Depuis, elle s’est produite à Coachella, a remporté le prix BET Best International New Act et son premier EP, Walk Away, a accueilli des stars internationales telles que Chloe Bailey et Oxlade.
Libianca refuse d’utiliser cette plateforme pour « prendre parti », mais cette décision ne doit pas être prise pour de l’indifférence. Dans sa dernière chanson, God’s People, elle chante : « Alors nous volons les pauvres et nous ravissons le sang du peuple ».
Le « nous » dont il est question concerne les deux camps – le gouvernement et les combattants séparatistes, explique Libianca. Elle ajoute que les bénéfices de la chanson, qui lui reviendraient normalement, seront reversés à des organisations qui viennent en aide aux victimes de la guerre sur le terrain.
Libianca a quitté St Paul, dans le Minnesota, pour Bamenda à l’âge de quatre ans. Sa mère était aux prises avec des problèmes d’immigration et a décidé de partir avant d’être expulsée.
Libianca garde de bons souvenirs de Bamenda.
« Je me souviens d’avoir toujours chanté, d’avoir été celle qui chantait les hymnes à la chapelle », dit-elle.
« Je me souviens avoir écrit des chansons à l’internat… Je me souviens d’avoir été joyeuse. Je n’étais qu’une enfant, vraiment ».
La ville, autrefois prospère, est aujourd’hui au cœur de la guerre actuelle. Les habitants rapportent les fréquents meurtres de civils et de combattants des deux camps. Ils parlent également de bombardements, de fusillades, d’incendies criminels et de bouclages hebdomadaires imposés par les séparatistes.

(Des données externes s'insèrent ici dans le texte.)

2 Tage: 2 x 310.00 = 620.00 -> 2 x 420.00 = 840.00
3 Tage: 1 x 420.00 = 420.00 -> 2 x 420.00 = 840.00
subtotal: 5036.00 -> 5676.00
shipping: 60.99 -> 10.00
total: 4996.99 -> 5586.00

« Bamenda est pratiquement en cendres… il n’y a plus rien », déplore Libianca.
« J’ai pu bénéficier d’un environnement sain et dynamique. J’ai pu être un enfant, courir partout sans me soucier de ma sécurité.

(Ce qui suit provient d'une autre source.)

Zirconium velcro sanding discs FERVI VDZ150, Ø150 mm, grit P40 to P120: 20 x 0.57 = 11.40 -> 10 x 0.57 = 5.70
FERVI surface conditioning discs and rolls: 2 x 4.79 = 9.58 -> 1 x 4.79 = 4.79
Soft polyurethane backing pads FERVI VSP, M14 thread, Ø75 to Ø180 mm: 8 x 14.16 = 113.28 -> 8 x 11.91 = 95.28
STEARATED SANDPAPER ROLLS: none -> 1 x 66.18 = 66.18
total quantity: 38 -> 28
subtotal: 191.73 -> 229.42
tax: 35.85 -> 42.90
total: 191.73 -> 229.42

« Il y a des enfants de cette tranche d’âge qui ont perdu toute leur famille et beaucoup d’autres qui sont morts aussi.
Bien que la guerre soit toujours présente dans son esprit, Libianca souhaite tourner la page sur les menaces de mort qu’elle a reçues et a toujours affirmé clairement qu’elle était déterminée à poursuivre la tournée à une date ultérieure.

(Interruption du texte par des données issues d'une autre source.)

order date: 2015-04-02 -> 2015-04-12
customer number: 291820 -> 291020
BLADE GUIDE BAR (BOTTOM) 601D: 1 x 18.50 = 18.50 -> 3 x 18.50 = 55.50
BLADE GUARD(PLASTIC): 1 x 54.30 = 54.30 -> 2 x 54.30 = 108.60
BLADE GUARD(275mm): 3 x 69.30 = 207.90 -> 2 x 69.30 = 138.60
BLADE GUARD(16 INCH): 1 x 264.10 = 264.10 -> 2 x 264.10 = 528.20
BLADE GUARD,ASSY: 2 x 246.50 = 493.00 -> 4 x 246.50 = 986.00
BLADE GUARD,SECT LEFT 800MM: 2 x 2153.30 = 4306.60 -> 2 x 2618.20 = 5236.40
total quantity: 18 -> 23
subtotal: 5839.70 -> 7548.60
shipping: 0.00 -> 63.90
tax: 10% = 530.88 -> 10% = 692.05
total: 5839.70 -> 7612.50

Elle prépare actuellement une série de concerts en Europe, qui débuteront à la fin du mois de mai, et a annoncé la semaine dernière de nouvelles dates pour sa tournée nord-américaine, qui débutera en août.
« Je suis impatiente d’apporter de l’amour et de chanter la sérénade à l’âme des gens », dit-elle.
Et bien que le conflit camerounais continue de gronder, Libianca pense qu’il y a des raisons d’être optimiste dans son pays bien-aimé.
« Il y a beaucoup de choses dont nous devons nous libérer », reconnaît-elle.
« Mais je crois que même si, sur l’ensemble du pays, 100 personnes sont comme moi et sont déterminées à faire en sorte que les choses fonctionnent, nous pouvons le faire ensemble. Nous pouvons nous en sortir ».